Joan revisó de nuevo la artillería y a sus marinos, asegurándose de que todos los arcabuceros se colocaran a proa, dejando espacio para que la infantería pudiera correr sobre el espolón. Mientras, el cómitre situaba a los marinos con ballestas como segunda línea y el oficial Torrent gritaba órdenes a sus hombres, que salían de debajo de la cubierta asiendo lanzas cortas y azconas embadurnadas en sus puntas con brea para que no las pudiera asir el enemigo. Joan comprendió que la ventaja de los franceses en un abordaje no era tal. Ellos habían dejado la infantería en tierra y se disponían a regresar a su puerto base para cargar más soldados mientras que en la flotilla de Vilamarí el oficial Torrent comandaba a ochenta infantes de marina duchos en abordajes y otros tantos se escondían en las otras dos galeras. Vilamarí quiso mantenerlos ocultos para no alertar a los franceses y estos cayeron en la trampa.

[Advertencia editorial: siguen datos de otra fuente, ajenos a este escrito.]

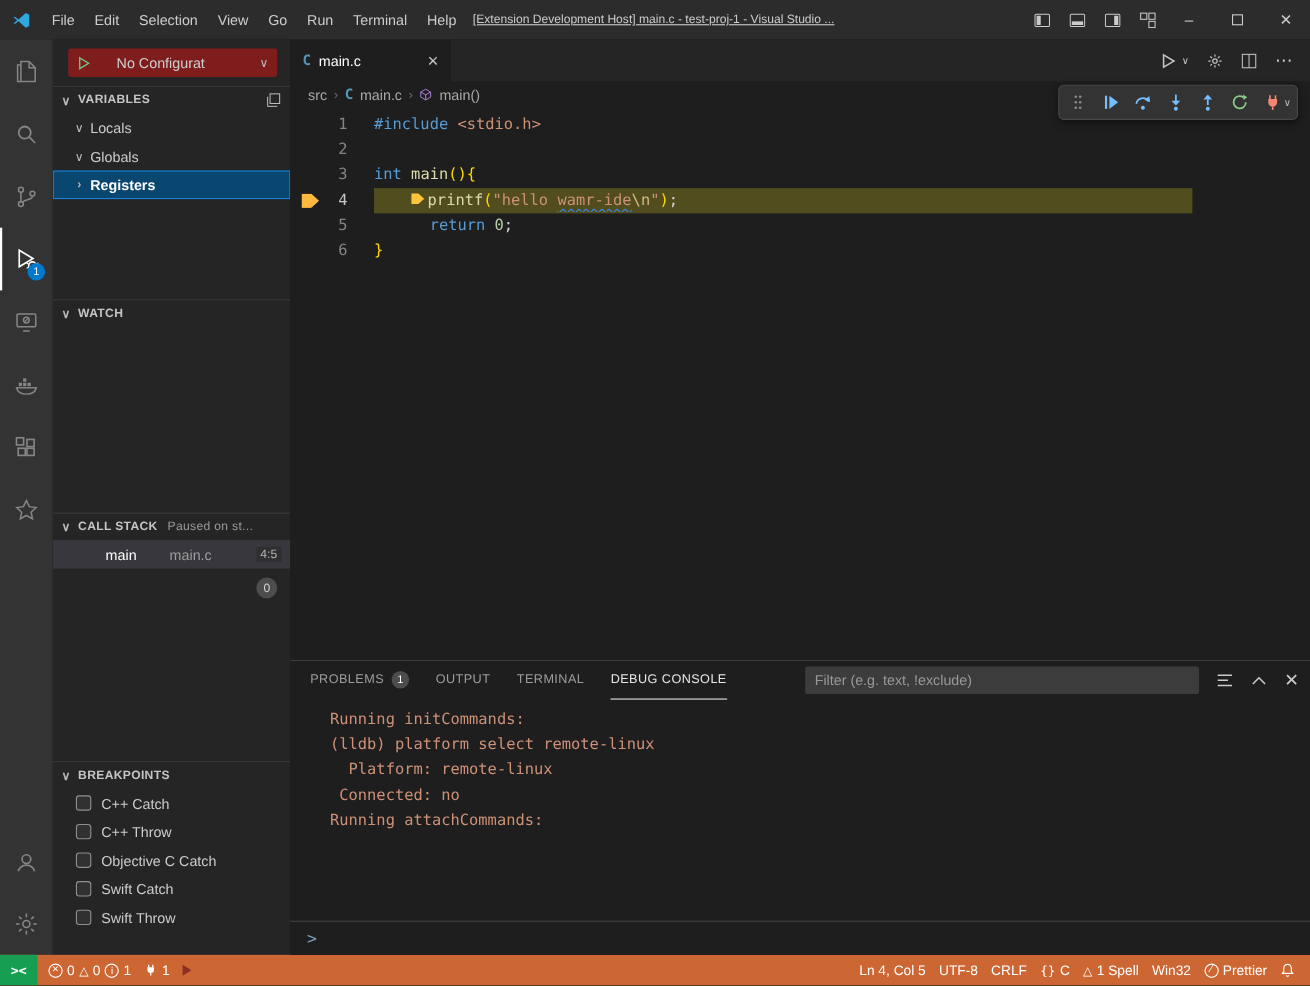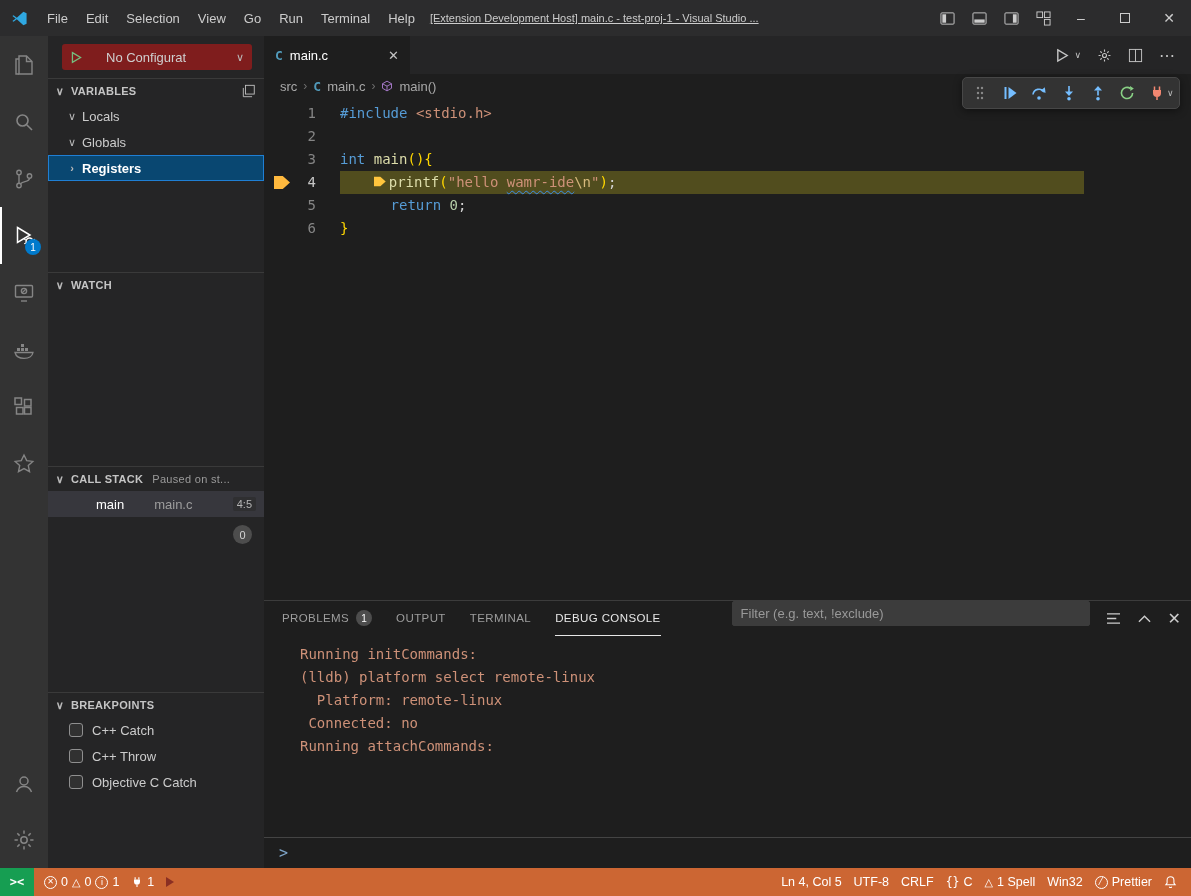"PROBLEMS" .panel-header { align-items: none -> center }
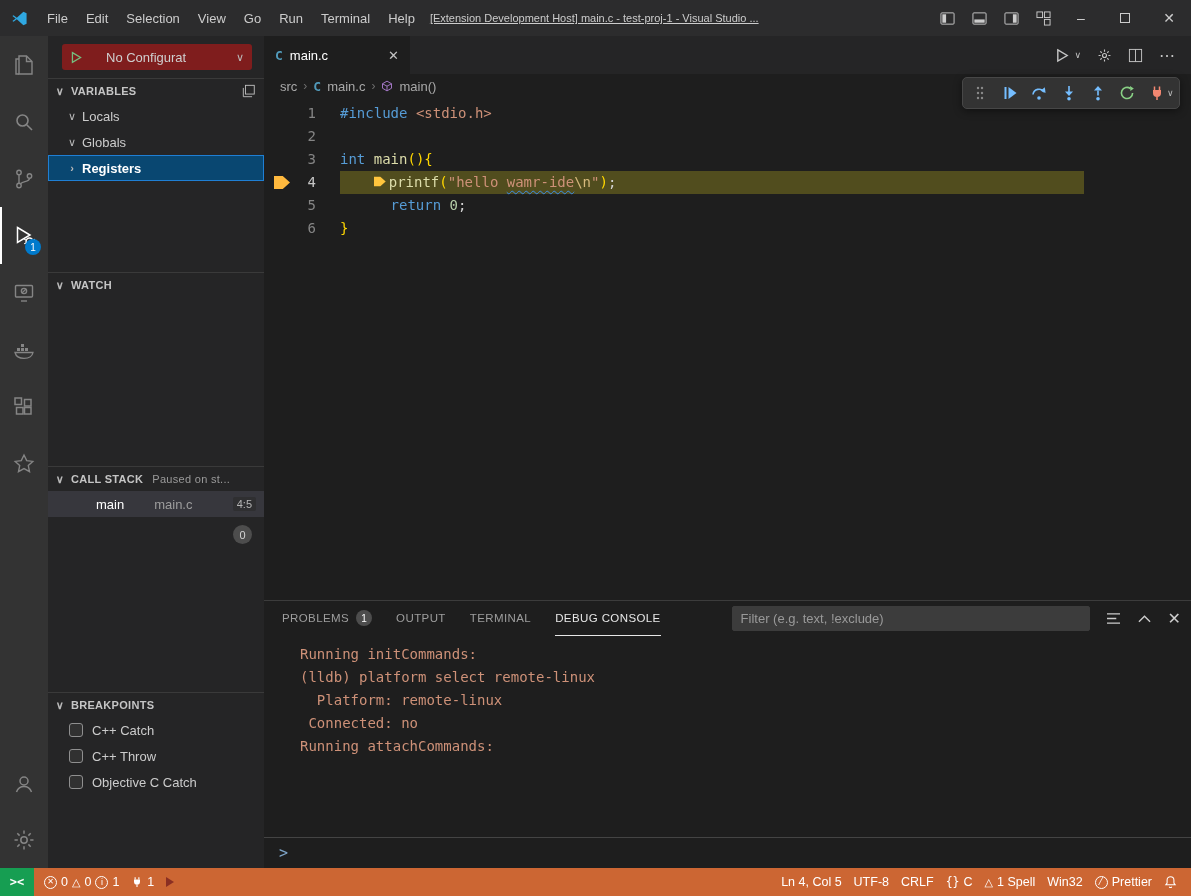"Swift Catch" div.bp-row { html: none -> <div> <span></span> <span>Swift Catch</span> </div> }
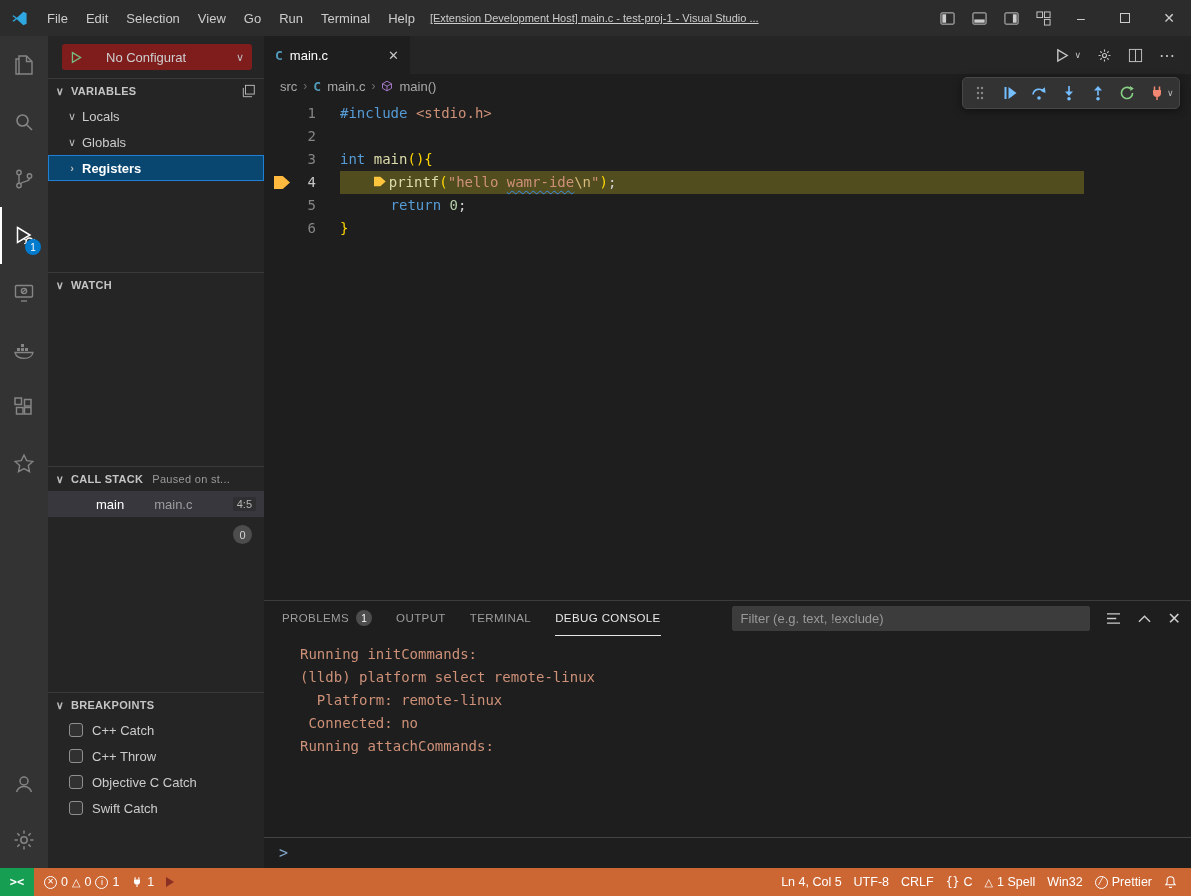"Swift Throw" div.bp-row { html: none -> <div> <span></span> <span>Swift Throw</span> </div> }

Genís Solsona tomó el timón y maniobró hábilmente para dirigir aquella enorme máquina de guerra contra el costado de babor de la galera contraria. Joan podía ver a través de las aperturas de los cañones en la arrumbada como una actividad frenética se apoderaba de la cubierta de la nave enemiga, ya que, ante la superioridad de su flota en número de naves, los franceses no esperaban que la
Santa Eulalia
los abordara. La galera contraria quiso maniobrar para colocarse de proa y así enfilar sus cañones contra su asaltante, pero la chalupa capturada les limitaba los movimientos y cuando la soltaron era ya tarde. La trayectoria de la
Santa Eulalia
describía un círculo anticipándose a la rotación de la galera rival y al poco todos supieron que el impacto se produciría inevitablemente donde el almirante quería. El sacerdote rezaba en voz alta junto al mástil de la
Santa Eulalia
, los soldados y tripulantes le acompañaban en sus súplicas y los galeotes gritaban a cada palada por el esfuerzo al que les obligaban los alguaciles a base de latigazos. Desde la galera contraria empezaron a disparar a discreción, con un pequeño falconete situado en la borda y con los arcabuces. Juan les gritó a los suyos que se mantuvieran a cubierto en la arrumbada sin disparar mientras él observaba de cuando en cuando por la tronera del cañón calculando la distancia que los separaba del enemigo. No fue hasta poco antes del choque cuando ordenó el disparo de la artillería. Las mechas prendieron la pólvora y los tres disparos sonaron casi a la vez. El cañón y los dos falconetes vomitaron fuego y metralla entre la que había trozos de cadena que, rotando, segaban todo lo que encontraban a su paso. El resultado fue devastador. Joan vio entre el humo de la pólvora cómo trozos de la nave contraria saltaban hechos añicos en una mortífera nube de astillas. Los forzados de la galera francesa se ocultaban bajo los bancos y por unos instantes no se vio a nadie vivo en cubierta. Al oír el ruido de remos rotos y el impacto de la proa de la
Santa Eulalia
contra la borda de la galera francesa, Joan ordenó disparar. La descarga de arcabuces y ballestas quería evitar que los supervivientes asomaran mientras los marinos de la
Santa Eulalia
lanzaban garfios para sujetar la presa y los hombres de Torrent, azuzados por sus gritos, corrían por encima del espolón, con picas y azconas para caer sobre la nave contraria. Al poco la lucha era cuerpo a cuerpo en la galera francesa. Los infantes se dividieron en dos grupos: unos se lanzaron hacia proa y otros, a popa de la nave abordada.
Joan vio a Torrent sobre la crujía de la galera enemiga: se abría paso a sablazos, junto a sus hombres, hacia la carroza contraria. Allí se encontraban el capitán y los oficiales enemigos; muertos estos o presos, la nave estaría tomada. El trabajo de Joan había terminado, pero en previsión ordenó cargar de nuevo a sus arcabuceros. El joven sostenía una azcona en peso y características muy semejante a la de su padre; con ella en su mano derecha, la rodela en la izquierda y la espada al cinto, empezó a andar por la crujía, más allá del cura, que continuaba rezando, en dirección opuesta a la galera contraria, hacia su propia carroza.